А вот что писал другой автор спустя полвека: «Не будь Линды, или вернее, не изучи он тщательно летопись Гаека, как материал к „Заре“, постоянным свидетелем чего был Ганка, — никогда не явилась бы на свет и KP».
Вступив однажды на путь мистификаций, Ганка всю жизнь вынужден был спасать свою репутацию. То он утверждает, что Й. Добровский будто бы не однажды являлся к нему в музей, рассматривал рукописи и говорил об их подлинности. То, отвечая на вопросы экспертизы, признается суду, что вместе с тем же Й. Добровским подправил в некоторых местах буквы в KP, так как они якобы были очень стерты и почти не поддавались прочтению.
Проверить эти утверждения было невозможно, поскольку свидетель, на которого ссылался Ганка, давно умер. Как нельзя было вызвать в суд Линду, Юнгмана, Свободу, Шафарика, к тому времени тоже умерших.
Все считали Ганку заботливым, усердным стражем библиотеки и рукописного отдела музея, который благодаря его заботам и стараниям обогащался новыми поступлениями. Так оно и было. Но было и другое. По существу являясь бесконтрольным его хозяином, он и там «натворил чудес», как говорит профессор В. Грубы, изучавший рукописный фонд музея. «В библиотеке музея нет ни одной рукописи, к которой Ганка не приложил бы своей руки», — свидетельствует этот чешский ученый.
В одной рукописи Ганка переделывает стихи на восьмисложные, в другой — обводит отдельные буквы зелеными и красными чернилами, в третьей — изменяет текст, вставляет слова, вписывает комментарии. Случалось, на пустые пергаментные листы в конце какой-либо рукописи он наносил выдуманный им «старочешский текст» (вспомним пресловутого Сулакадзева — русского современника Ганки, имевшего страсть, по словам академика А. X. Востокова, портить древние рукописи «своими приписками и подделками, чтобы придать им большую древность»).

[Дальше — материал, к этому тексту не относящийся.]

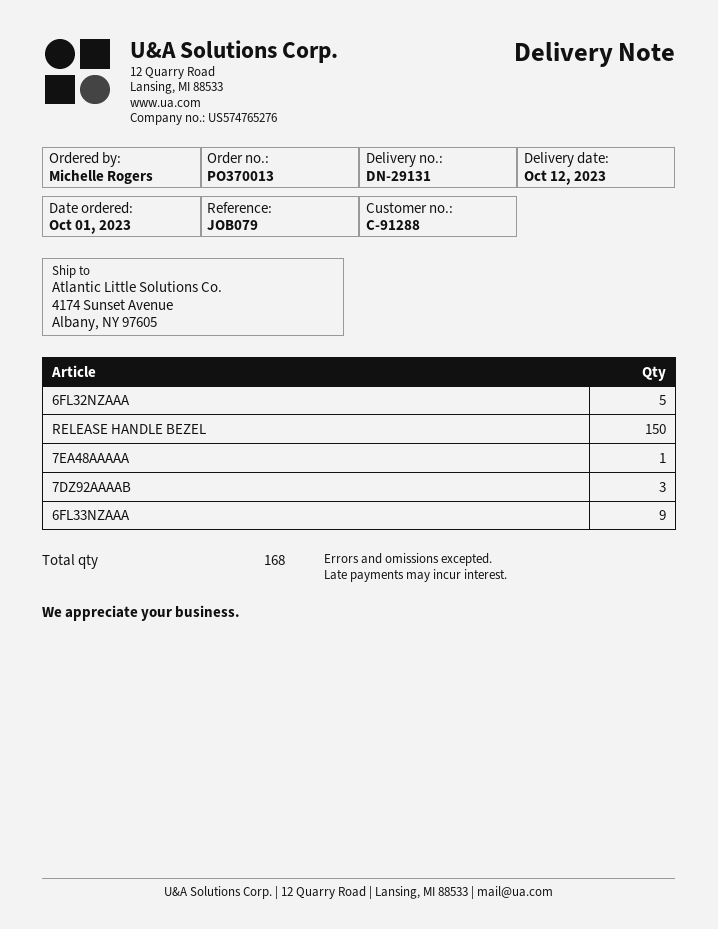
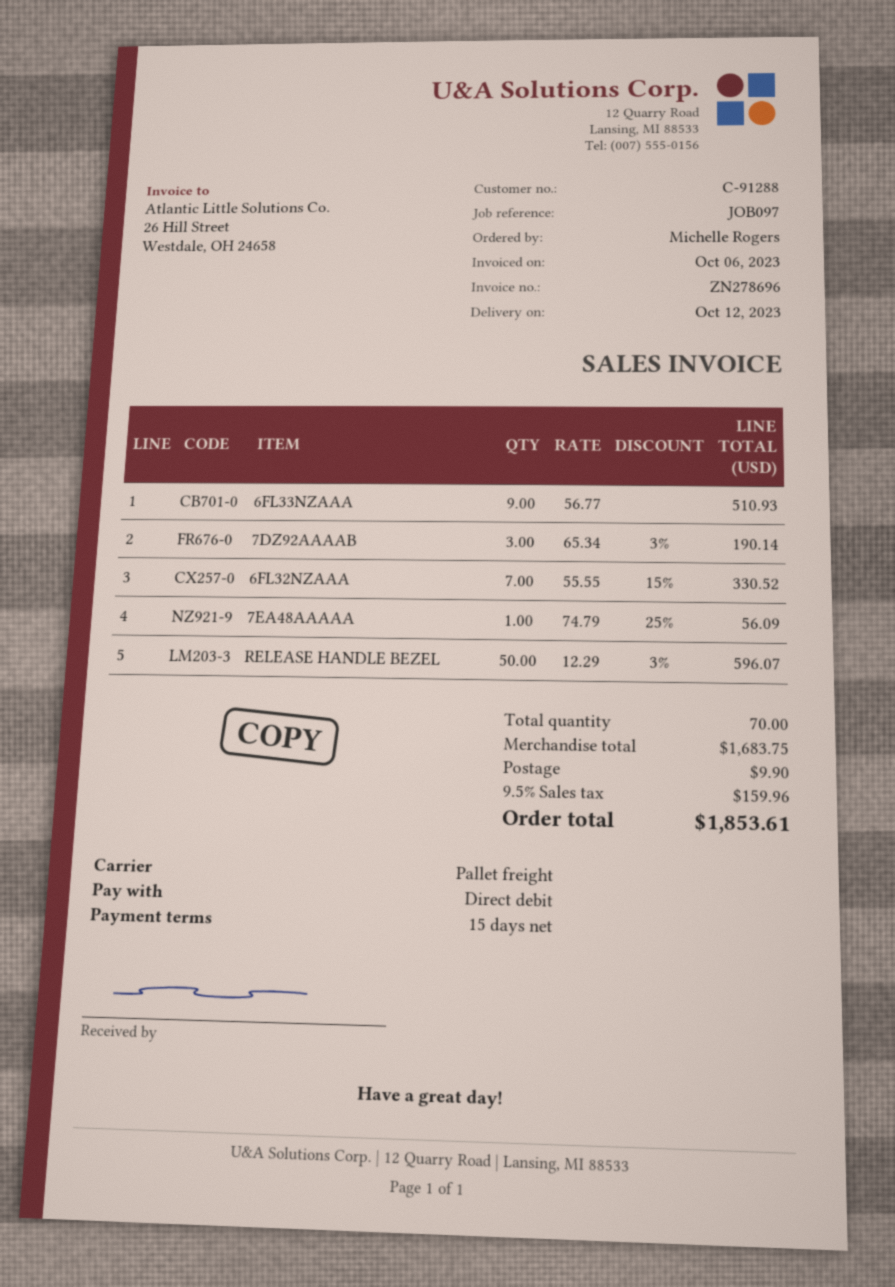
reference: JOB079 -> JOB097
6FL32NZAAA: 5 -> 7
RELEASE HANDLE BEZEL: 150 -> 50
total quantity: 168 -> 70

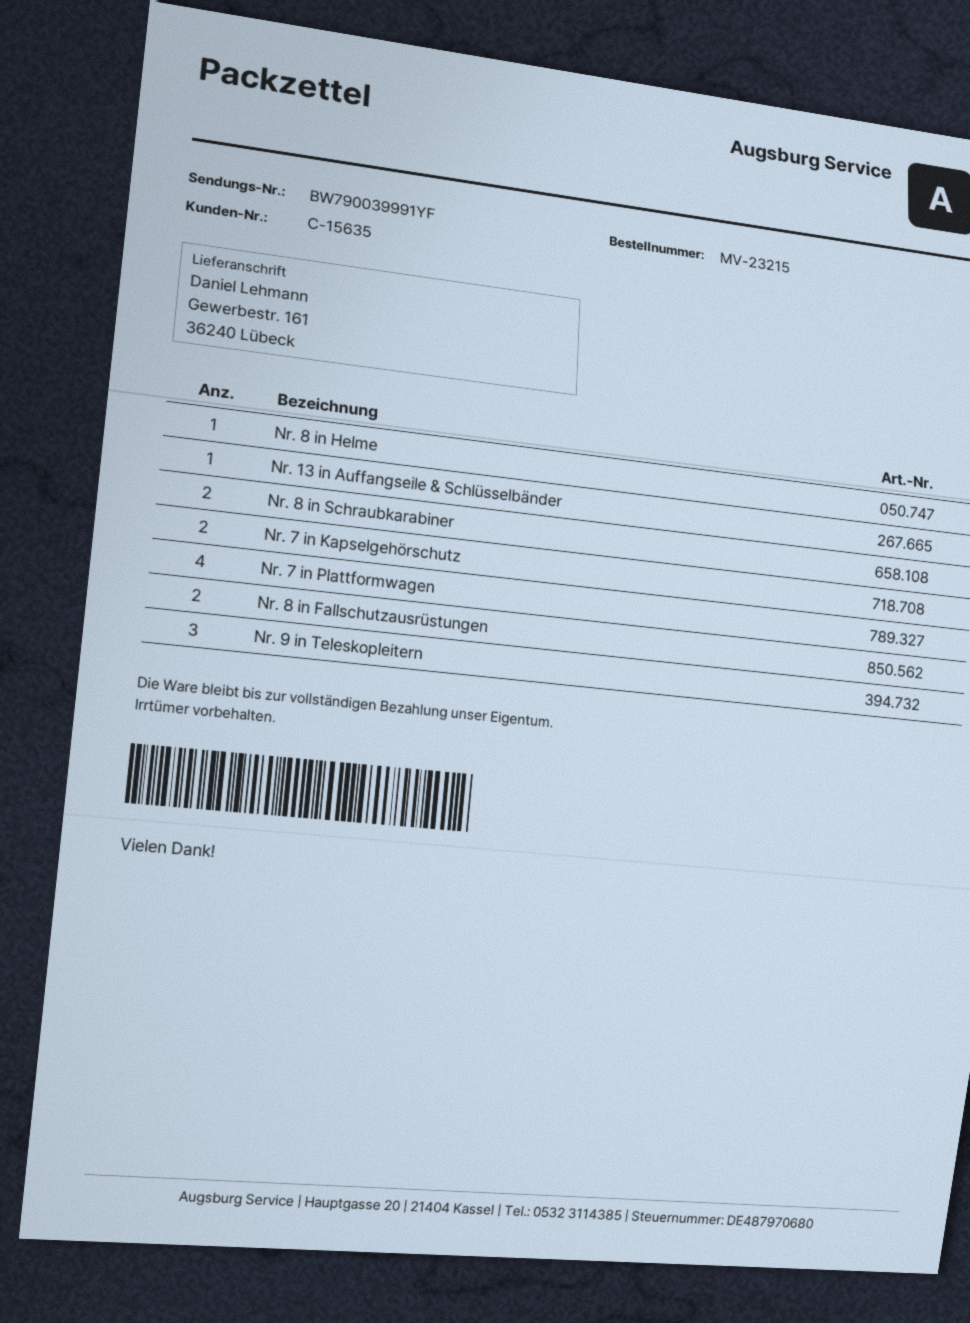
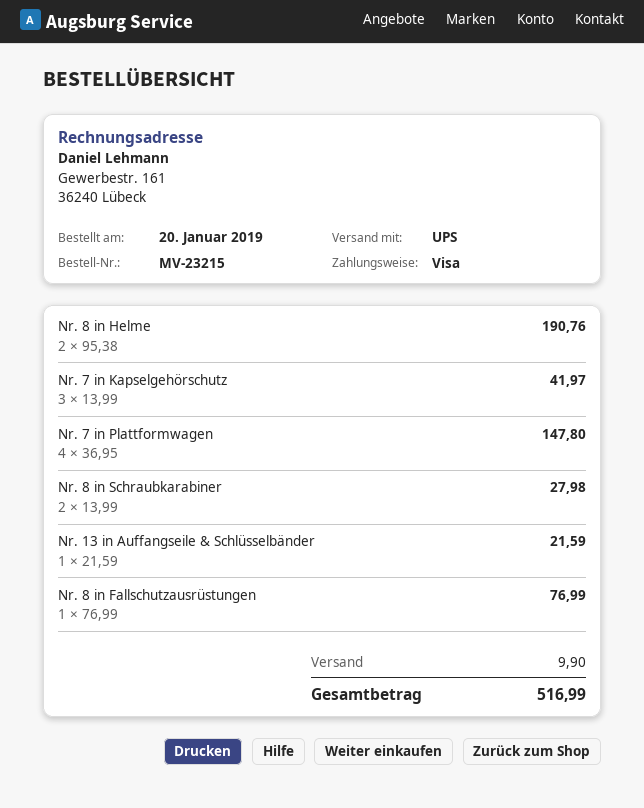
Nr. 8 in Helme: 1 -> 2
Nr. 7 in Kapselgehörschutz: 2 -> 3
Nr. 8 in Fallschutzausrüstungen: 2 -> 1
Nr. 9 in Teleskopleitern: 3 -> none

Позже установили, что и в других своих стихах Ганка пользовался приемами компиляции: «сшивал из чужих частей свое целое», причем неточно указывал источники: помеченный как перевод «с русского» на самом деле был сербским оригиналом. Стихи «с польского» оказывались переведенными с немецкого (в связи с этим советский исследователь В. Н. Кораблев справедливо отметил в опубликованной в 1932 году статье о Краледворской рукописи, что никакие идеалистические или патриотические цели в данном случае не оправдывают такое «неаккуратное» обращение с чужими материалами).
Постепенно становилось ясно, что Ганка, сильно в свое время влиявший на умы и внушавший к себе уважение, был далеко не прост и бездарен. К такому выводу пришел русский академик В. И. Ламанский, знаток памятников славянской письменности, видевший в подлогах, совершенных Ганкою, осознанные действия.
По мнению русского ученого, Ганка мало походил на фантазера, который обманывает сам себя. Его поступки вполне осознанны. Вот отчего В. И. Ламанский считал себя вправе и даже нравственно обязанным «не скрывать правды, не молчать об обнаруженной и столь долго царившей в науке лжи, но утверждать прямо и решительно, что эти подчистки, подделки и подлоги принадлежат без всякого сомнения бывшему библиотекарю музея В. Ганке».
Свою статью, а вернее, «ряд замечательных статей», как оценил их А. Н. Пыпин, академик В. И. Ламанский недвусмысленно озаглавил «Новейшие памятники древнечешского языка». Они публиковались в нескольких номерах «Журнала Министерства народного просвещения» за 1879 год. Как считает советский литературовед К. И. Ровда, статьи русского ученого помогли «чехам выйти из того тупика, куда завели их романтические увлечения и иллюзии, понятные в начале национального возрождения и нетерпимые в новых условиях».
Выступление В. И. Ламанского, острое, блестящее не только по аргументации, но и по стилю, отличалось категоричной постановкой вопроса как с научно-критической, так и общественно-политической точки зрения. Автор видел в спорных рукописных памятниках «вполне закономерное историческое явление, возникшее на раннем этапе национального возрождения и нетерпимое в пору зрелости чешского общества».